Start of Data excerpts

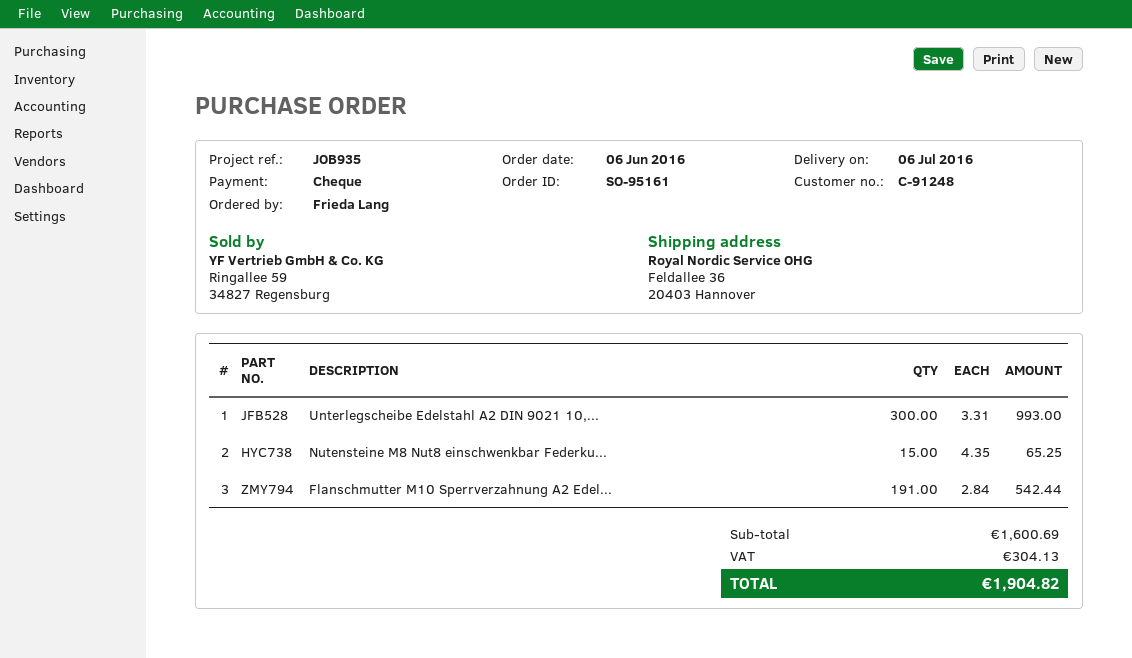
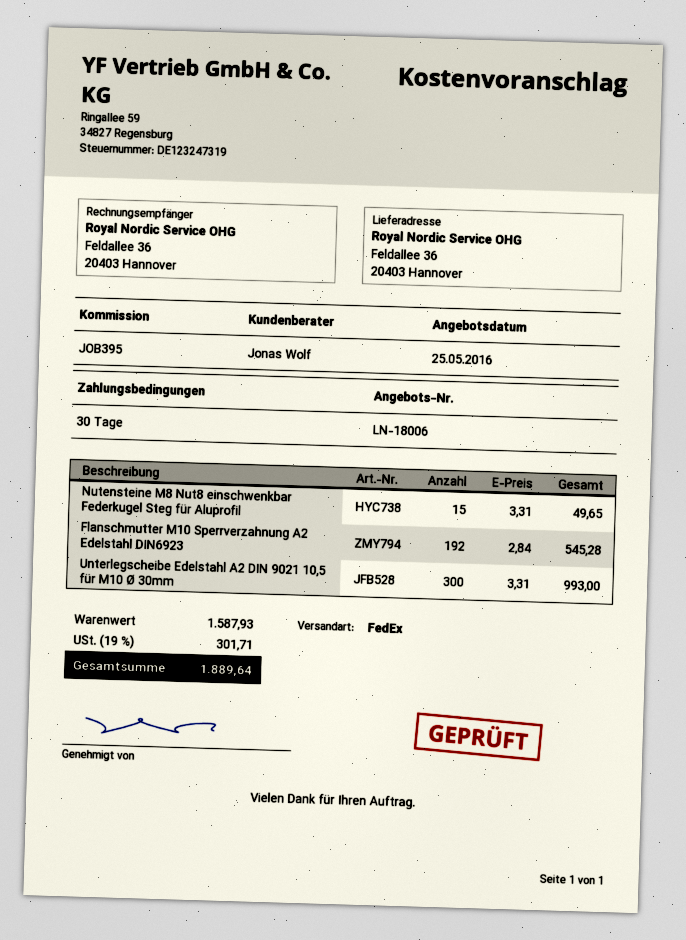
reference: JOB935 -> JOB395
Nutensteine M8 Nut8 einschwenkbar Federku...: 15 x 4.35 = 65.25 -> 15 x 3.31 = 49.65
Flanschmutter M10 Sperrverzahnung A2 Edel...: 191 x 2.84 = 542.44 -> 192 x 2.84 = 545.28
subtotal: 1600.69 -> 1587.93
tax: 304.13 -> 301.71
total: 1904.82 -> 1889.64

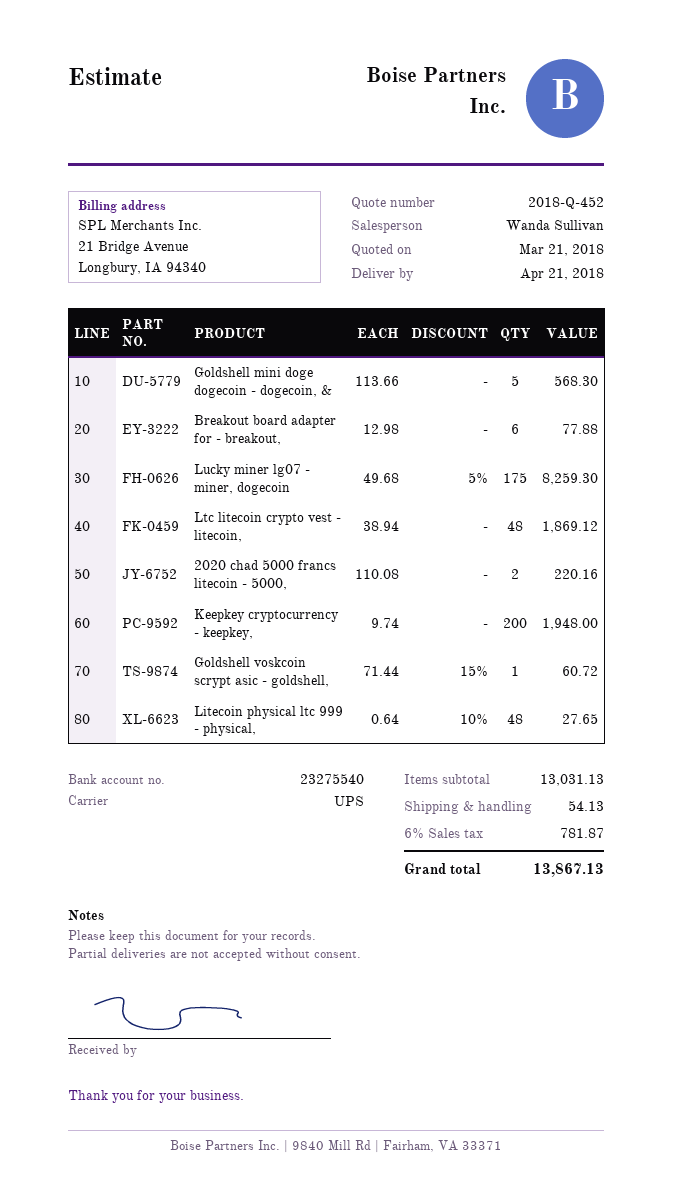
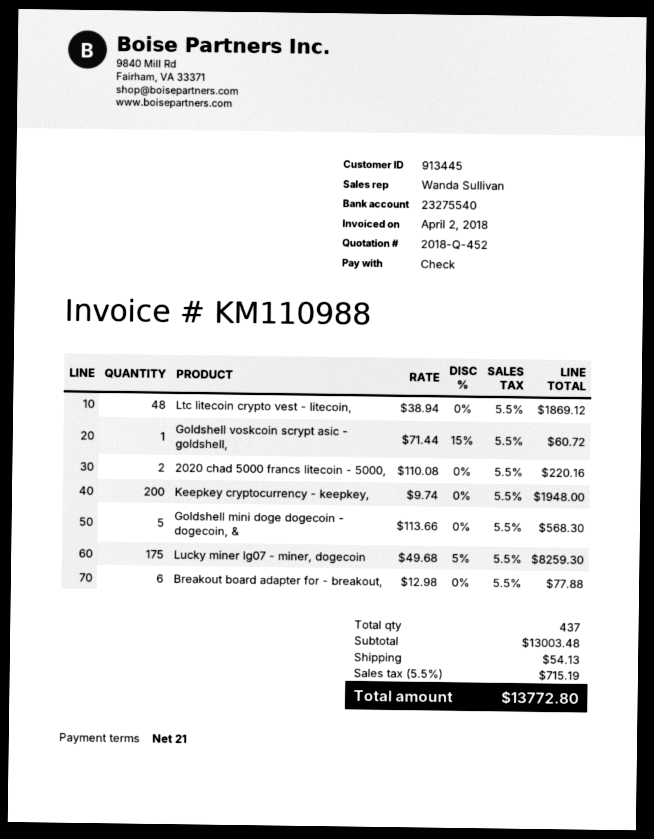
Litecoin physical ltc 999 - physical,: 48 x 0.64 - 10% = 27.65 -> none
subtotal: 13031.13 -> 13003.48
tax: 6% = 781.87 -> 5.5% = 715.19
total: 13867.13 -> 13772.80

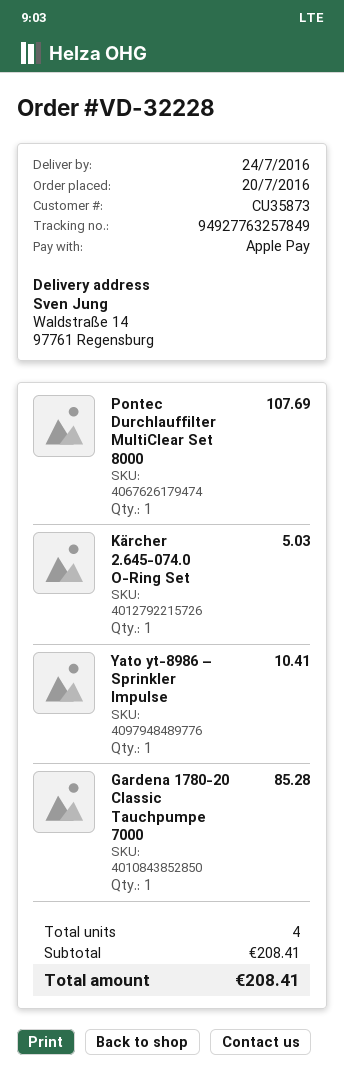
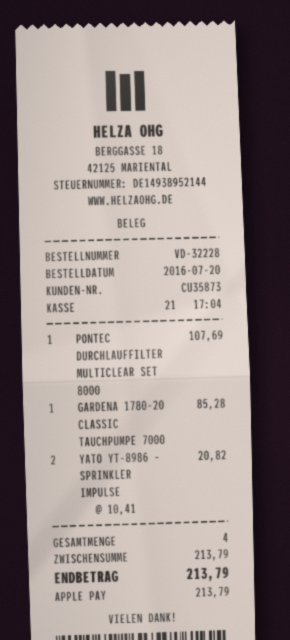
Kärcher 2.645-074.0 O-Ring Set: 1 for 5.03 -> none
Yato yt-8986 – Sprinkler Impulse: 1 for 10.41 -> 2 for 20.82
subtotal: 208.41 -> 213.79
total: 208.41 -> 213.79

End of Data excerpts

Problem requirements » Take every line from the data above that holds "subtotal" and copy it out.

Exercise result »
subtotal: 1600.69 -> 1587.93
subtotal: 13031.13 -> 13003.48
subtotal: 208.41 -> 213.79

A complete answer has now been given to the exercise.